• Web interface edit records
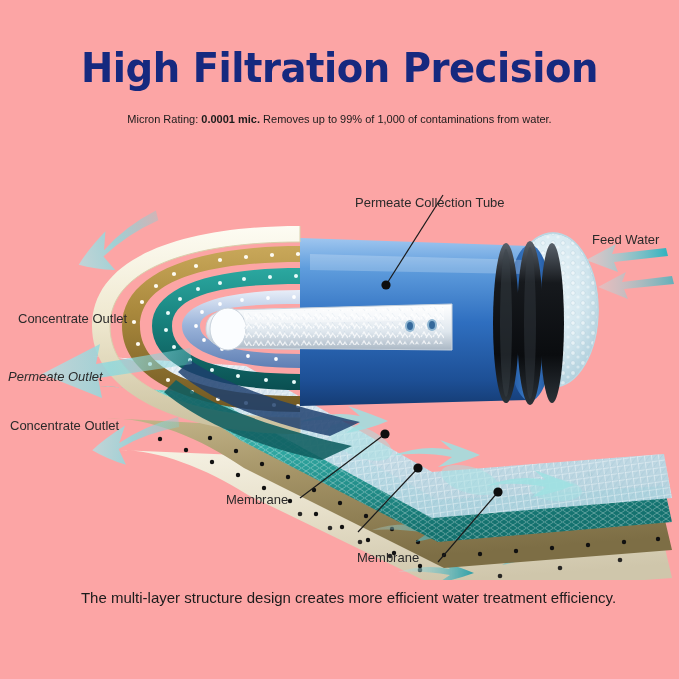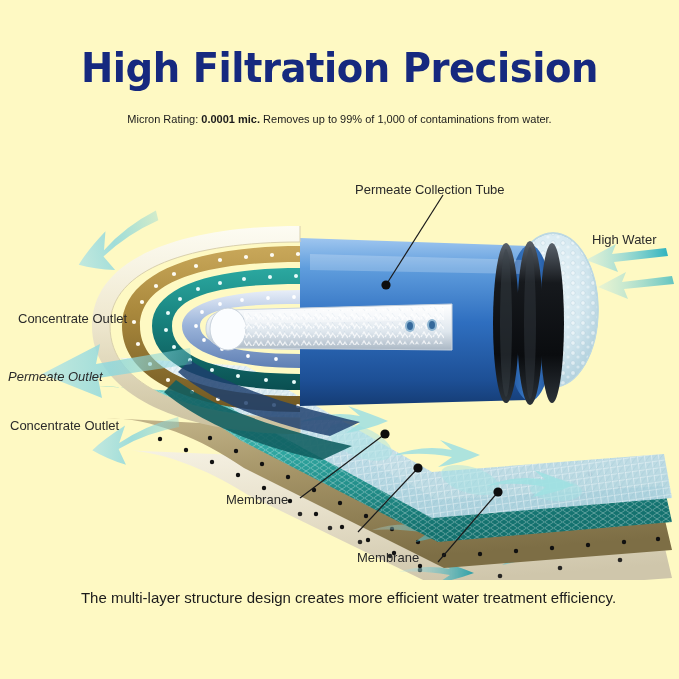--- a/index.html
+++ b/index.html
@@ -14,7 +14,7 @@
     position: relative;
     width: 679px;
     height: 679px;
-    background: #fef9c3;
+    background: #fca5a5;
     overflow: hidden;
   }
 

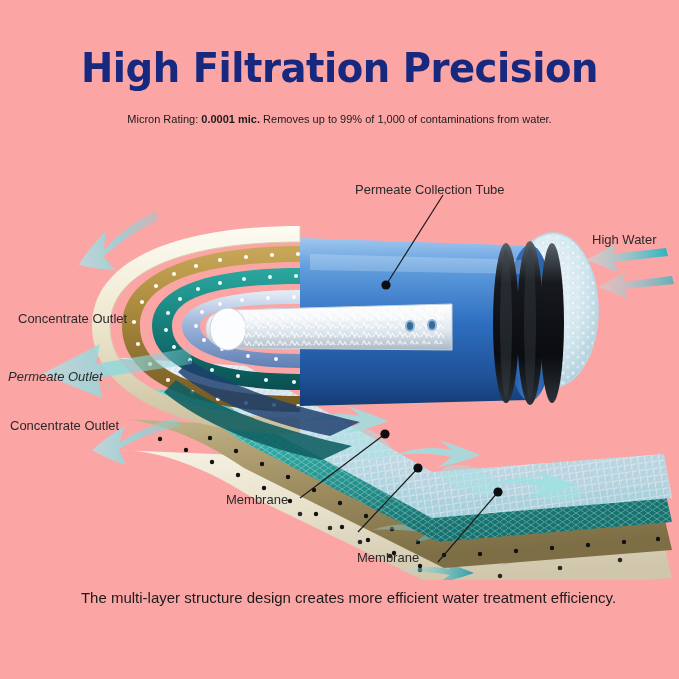--- a/index.html
+++ b/index.html
@@ -67,7 +67,7 @@
     line-height: 16px;
     white-space: nowrap;
   }
-  #lbl-permeate-tube { left: 355px; top: 182px; }
+  #lbl-permeate-tube { left: 355px; top: 195px; }
   #lbl-feed-water    { left: 592px; top: 232px; }
   #lbl-conc-out-1    { left: 18px;  top: 311px; }
   #lbl-permeate-out  { left: 8px;   top: 369px; font-style: italic; }

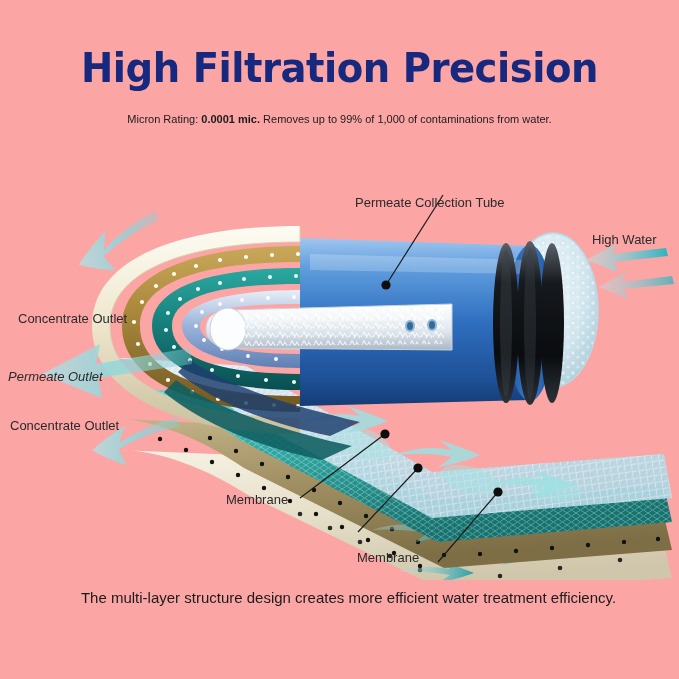--- a/index.html
+++ b/index.html
@@ -541,7 +541,7 @@
 
   <div class="lbl" id="lbl-permeate-tube">Permeate Collection Tube</div>
 
-  <div class="lbl" id="lbl-feed-water">High Water</div>
+  <div class="lbl" id="lbl-feed-water">Feed Water</div>
 
   <div class="lbl" id="lbl-conc-out-1">Concentrate Outlet</div>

• EXERCISE DETAILS
Give back, exactly and without pictures, the stretch of the records above from the line containing "position: relative;" through the line containing "369px; font-style: italic;", with both end lines included.

• TASK RESPONSE
     position: relative;
     width: 679px;
     height: 679px;
-    background: #fef9c3;
+    background: #fca5a5;
     overflow: hidden;
   }
 

--- a/index.html
+++ b/index.html
@@ -67,7 +67,7 @@
     line-height: 16px;
     white-space: nowrap;
   }
-  #lbl-permeate-tube { left: 355px; top: 182px; }
+  #lbl-permeate-tube { left: 355px; top: 195px; }
   #lbl-feed-water    { left: 592px; top: 232px; }
   #lbl-conc-out-1    { left: 18px;  top: 311px; }
   #lbl-permeate-out  { left: 8px;   top: 369px; font-style: italic; }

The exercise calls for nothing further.